Records from a data source:
• • • • •

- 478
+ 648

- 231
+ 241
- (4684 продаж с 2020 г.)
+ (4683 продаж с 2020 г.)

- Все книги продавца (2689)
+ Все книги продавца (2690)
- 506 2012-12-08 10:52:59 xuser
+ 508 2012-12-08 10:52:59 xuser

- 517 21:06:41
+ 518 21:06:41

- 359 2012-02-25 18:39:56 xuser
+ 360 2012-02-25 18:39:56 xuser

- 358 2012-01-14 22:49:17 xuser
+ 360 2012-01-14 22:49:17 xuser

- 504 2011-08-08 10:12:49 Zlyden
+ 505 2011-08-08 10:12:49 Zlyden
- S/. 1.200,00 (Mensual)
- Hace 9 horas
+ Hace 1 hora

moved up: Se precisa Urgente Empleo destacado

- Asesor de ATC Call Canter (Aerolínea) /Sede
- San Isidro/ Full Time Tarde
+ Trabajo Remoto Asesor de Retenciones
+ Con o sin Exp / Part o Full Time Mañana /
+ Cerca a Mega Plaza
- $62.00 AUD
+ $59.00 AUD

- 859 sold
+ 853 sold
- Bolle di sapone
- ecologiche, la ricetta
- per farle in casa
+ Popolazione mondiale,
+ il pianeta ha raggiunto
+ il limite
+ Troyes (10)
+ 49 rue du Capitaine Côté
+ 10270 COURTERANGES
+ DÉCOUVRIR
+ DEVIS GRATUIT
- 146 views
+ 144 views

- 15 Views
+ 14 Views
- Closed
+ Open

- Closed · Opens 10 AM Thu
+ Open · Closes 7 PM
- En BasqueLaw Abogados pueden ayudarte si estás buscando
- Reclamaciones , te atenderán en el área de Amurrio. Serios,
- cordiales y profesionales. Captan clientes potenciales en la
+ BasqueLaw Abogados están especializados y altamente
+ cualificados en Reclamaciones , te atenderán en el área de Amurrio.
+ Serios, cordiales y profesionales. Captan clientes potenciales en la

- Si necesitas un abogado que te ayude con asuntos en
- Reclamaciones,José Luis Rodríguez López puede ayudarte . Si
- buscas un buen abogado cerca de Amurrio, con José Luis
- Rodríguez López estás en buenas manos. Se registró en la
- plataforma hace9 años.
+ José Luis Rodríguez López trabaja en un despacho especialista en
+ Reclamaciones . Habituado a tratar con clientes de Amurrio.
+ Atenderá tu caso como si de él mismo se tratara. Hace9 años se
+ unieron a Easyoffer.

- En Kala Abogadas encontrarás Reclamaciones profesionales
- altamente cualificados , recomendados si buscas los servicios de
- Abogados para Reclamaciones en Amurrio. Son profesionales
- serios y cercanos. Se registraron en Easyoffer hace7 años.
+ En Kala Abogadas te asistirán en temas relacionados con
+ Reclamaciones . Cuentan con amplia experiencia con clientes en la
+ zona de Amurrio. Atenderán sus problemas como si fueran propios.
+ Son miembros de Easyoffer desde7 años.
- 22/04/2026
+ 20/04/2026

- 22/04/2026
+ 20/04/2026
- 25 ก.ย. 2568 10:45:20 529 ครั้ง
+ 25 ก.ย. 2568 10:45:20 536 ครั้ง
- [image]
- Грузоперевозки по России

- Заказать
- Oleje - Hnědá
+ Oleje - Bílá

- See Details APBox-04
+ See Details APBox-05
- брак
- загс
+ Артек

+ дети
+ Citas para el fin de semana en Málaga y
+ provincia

• • • • •

### Assigned task
Please restate the records word for word. Go from the first line to the line with "505 2011-08-08 10:12:49 Zlyden" and include both.

### Finished task
- 478
+ 648

- 231
+ 241
- (4684 продаж с 2020 г.)
+ (4683 продаж с 2020 г.)

- Все книги продавца (2689)
+ Все книги продавца (2690)
- 506 2012-12-08 10:52:59 xuser
+ 508 2012-12-08 10:52:59 xuser

- 517 21:06:41
+ 518 21:06:41

- 359 2012-02-25 18:39:56 xuser
+ 360 2012-02-25 18:39:56 xuser

- 358 2012-01-14 22:49:17 xuser
+ 360 2012-01-14 22:49:17 xuser

- 504 2011-08-08 10:12:49 Zlyden
+ 505 2011-08-08 10:12:49 Zlyden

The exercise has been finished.